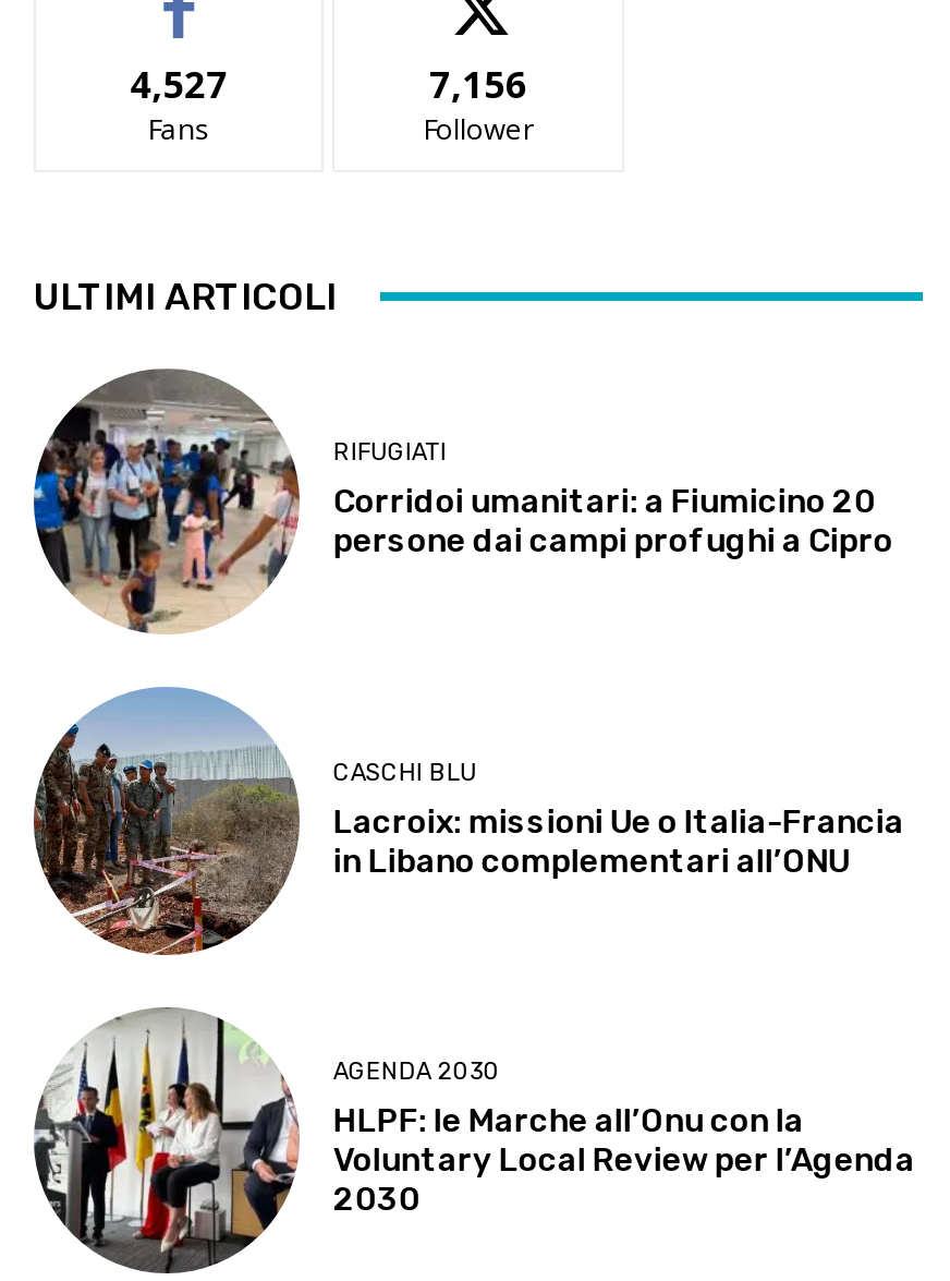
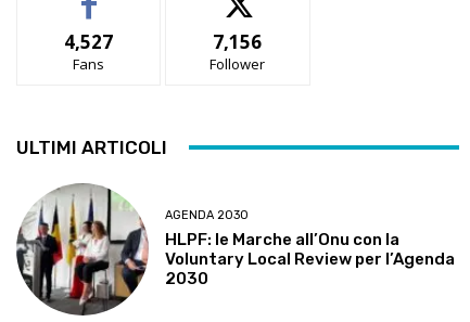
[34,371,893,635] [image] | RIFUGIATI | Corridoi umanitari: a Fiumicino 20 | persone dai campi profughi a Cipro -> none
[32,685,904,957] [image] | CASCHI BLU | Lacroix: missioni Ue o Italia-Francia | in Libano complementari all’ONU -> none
==
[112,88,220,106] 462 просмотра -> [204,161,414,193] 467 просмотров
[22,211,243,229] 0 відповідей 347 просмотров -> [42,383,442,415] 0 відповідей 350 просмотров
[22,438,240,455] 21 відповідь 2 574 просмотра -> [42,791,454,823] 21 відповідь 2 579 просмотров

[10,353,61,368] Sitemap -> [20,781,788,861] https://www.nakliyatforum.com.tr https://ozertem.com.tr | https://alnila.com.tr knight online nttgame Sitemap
---
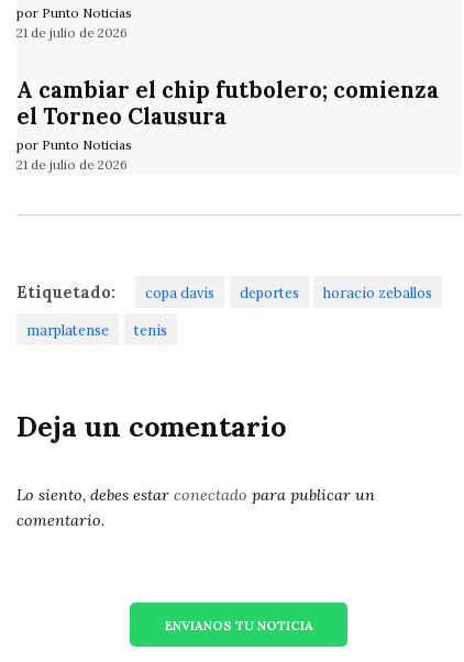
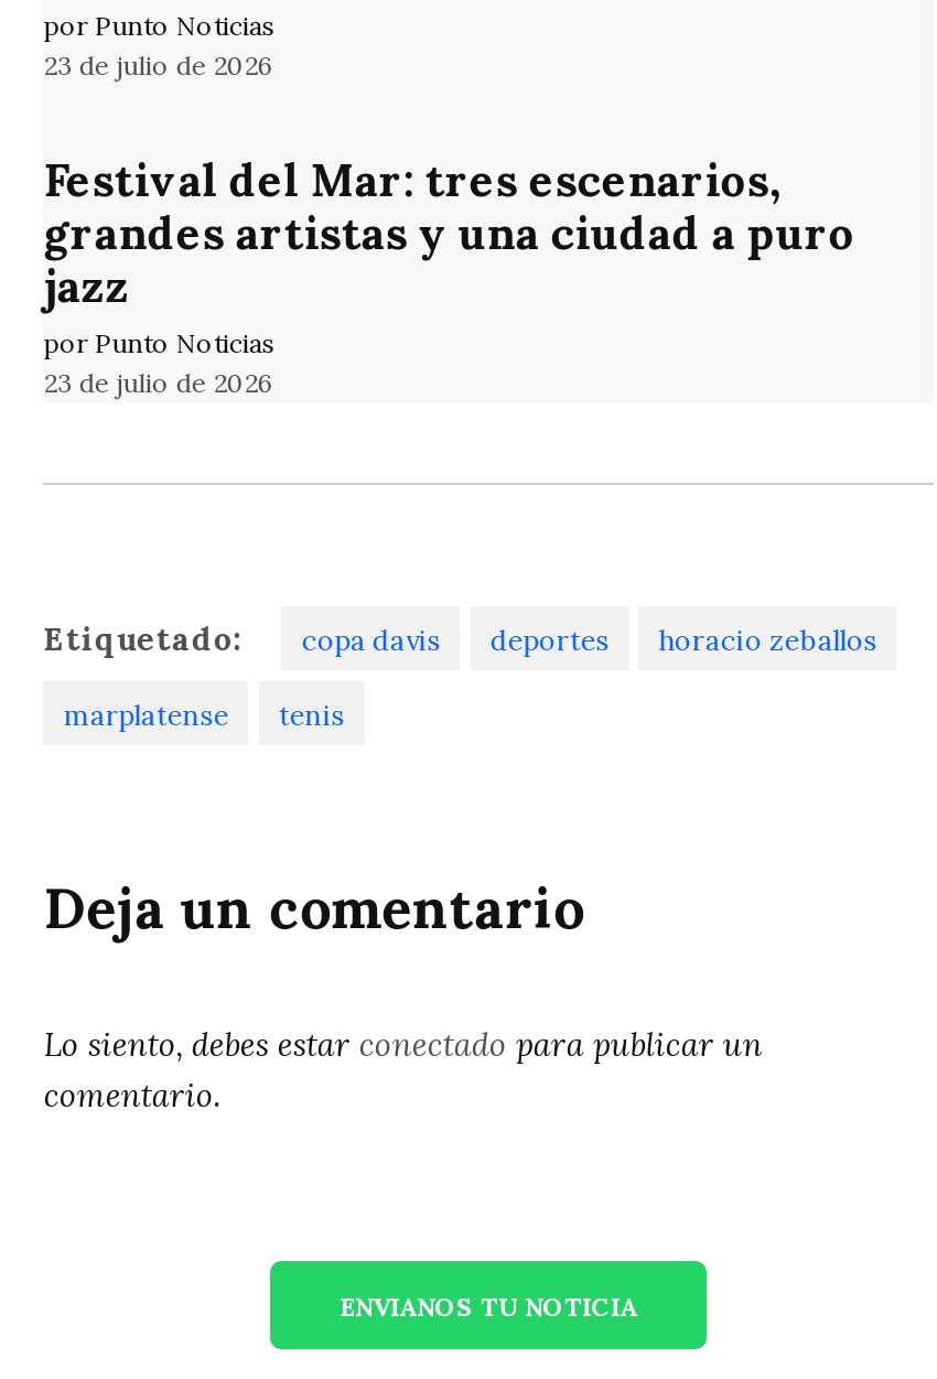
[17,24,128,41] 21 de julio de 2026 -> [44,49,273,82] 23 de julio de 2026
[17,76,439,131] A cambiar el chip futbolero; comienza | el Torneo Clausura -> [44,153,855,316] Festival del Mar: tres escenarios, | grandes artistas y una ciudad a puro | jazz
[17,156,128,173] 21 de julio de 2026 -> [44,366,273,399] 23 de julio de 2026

— DIRECTIONS —
Every line from the line containing "[34,371,893,635] [image] |" through the line containing "[32,685,904,957] [image] |" in the records above must be retyped exactly. Leave out the rest.

— TASK OUTPUT —
[34,371,893,635] [image] | RIFUGIATI | Corridoi umanitari: a Fiumicino 20 | persone dai campi profughi a Cipro -> none
[32,685,904,957] [image] | CASCHI BLU | Lacroix: missioni Ue o Italia-Francia | in Libano complementari all’ONU -> none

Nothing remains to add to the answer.